### WHAT THE TASK REQUIRES
Two lines in the data below mark the range: the one with "Bague Or Blanc Rubis Ovale et Diamants" and the one with "balance: 16278.52 -> 19028.18". Return both, along with every line between them, exactly.

### MATERIALS PROVIDED
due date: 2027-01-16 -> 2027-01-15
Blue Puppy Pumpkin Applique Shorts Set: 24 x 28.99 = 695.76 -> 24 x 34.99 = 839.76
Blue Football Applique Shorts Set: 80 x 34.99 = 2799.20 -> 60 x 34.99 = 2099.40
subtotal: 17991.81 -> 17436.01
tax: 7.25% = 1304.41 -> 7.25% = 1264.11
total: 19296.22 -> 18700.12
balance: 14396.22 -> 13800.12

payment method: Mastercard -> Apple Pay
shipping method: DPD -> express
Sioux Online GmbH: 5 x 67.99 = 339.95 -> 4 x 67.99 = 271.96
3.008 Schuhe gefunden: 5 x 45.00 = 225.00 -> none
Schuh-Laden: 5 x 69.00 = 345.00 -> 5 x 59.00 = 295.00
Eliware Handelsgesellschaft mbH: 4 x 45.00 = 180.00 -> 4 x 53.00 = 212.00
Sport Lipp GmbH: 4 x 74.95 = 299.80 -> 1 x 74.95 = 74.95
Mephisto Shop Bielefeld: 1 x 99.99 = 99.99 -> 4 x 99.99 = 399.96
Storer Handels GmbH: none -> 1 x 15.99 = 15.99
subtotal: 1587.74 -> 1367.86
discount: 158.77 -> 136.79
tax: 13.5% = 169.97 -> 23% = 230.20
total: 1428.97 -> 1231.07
==
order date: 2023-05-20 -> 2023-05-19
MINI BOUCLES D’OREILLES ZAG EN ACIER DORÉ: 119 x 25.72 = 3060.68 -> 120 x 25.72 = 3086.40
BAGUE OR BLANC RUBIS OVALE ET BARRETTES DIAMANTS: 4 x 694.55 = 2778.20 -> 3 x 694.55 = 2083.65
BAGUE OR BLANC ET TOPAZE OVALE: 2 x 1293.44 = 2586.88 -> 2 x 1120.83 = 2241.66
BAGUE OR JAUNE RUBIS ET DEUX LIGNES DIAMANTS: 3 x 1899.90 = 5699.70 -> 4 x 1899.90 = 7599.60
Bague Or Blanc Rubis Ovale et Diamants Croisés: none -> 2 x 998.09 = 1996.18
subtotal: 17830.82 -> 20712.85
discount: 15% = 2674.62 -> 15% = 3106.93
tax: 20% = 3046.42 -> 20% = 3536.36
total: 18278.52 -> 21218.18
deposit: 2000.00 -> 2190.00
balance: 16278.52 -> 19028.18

### ANSWER TO THIS EXERCISE
Bague Or Blanc Rubis Ovale et Diamants Croisés: none -> 2 x 998.09 = 1996.18
subtotal: 17830.82 -> 20712.85
discount: 15% = 2674.62 -> 15% = 3106.93
tax: 20% = 3046.42 -> 20% = 3536.36
total: 18278.52 -> 21218.18
deposit: 2000.00 -> 2190.00
balance: 16278.52 -> 19028.18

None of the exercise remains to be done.